### What to work on
Report, from the records below, every line where the word "Maven" appears.

*** Records for this task Section Begins ***

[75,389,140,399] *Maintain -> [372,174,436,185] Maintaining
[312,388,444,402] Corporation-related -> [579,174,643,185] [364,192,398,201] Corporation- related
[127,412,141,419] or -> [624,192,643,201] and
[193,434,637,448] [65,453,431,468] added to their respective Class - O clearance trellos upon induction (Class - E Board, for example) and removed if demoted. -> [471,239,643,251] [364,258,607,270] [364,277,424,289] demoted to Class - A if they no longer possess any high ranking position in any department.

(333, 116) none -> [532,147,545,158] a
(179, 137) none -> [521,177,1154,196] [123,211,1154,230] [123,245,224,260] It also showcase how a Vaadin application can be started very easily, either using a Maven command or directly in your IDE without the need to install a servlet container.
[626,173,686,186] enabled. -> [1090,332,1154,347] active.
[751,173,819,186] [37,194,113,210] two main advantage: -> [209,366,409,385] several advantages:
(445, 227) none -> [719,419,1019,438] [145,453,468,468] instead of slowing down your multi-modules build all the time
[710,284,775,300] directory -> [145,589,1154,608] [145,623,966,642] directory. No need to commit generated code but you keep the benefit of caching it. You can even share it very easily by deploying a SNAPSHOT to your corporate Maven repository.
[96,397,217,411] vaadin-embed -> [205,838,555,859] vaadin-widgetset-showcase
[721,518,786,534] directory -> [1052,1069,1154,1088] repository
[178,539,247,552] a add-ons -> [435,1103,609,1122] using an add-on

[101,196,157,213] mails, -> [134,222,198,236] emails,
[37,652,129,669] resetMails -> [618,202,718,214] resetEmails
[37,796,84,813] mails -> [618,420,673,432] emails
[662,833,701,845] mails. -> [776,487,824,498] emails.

*** Records for this task Section Ends ***

### Response below
(179, 137) none -> [521,177,1154,196] [123,211,1154,230] [123,245,224,260] It also showcase how a Vaadin application can be started very easily, either using a Maven command or directly in your IDE without the need to install a servlet container.
[710,284,775,300] directory -> [145,589,1154,608] [145,623,966,642] directory. No need to commit generated code but you keep the benefit of caching it. You can even share it very easily by deploying a SNAPSHOT to your corporate Maven repository.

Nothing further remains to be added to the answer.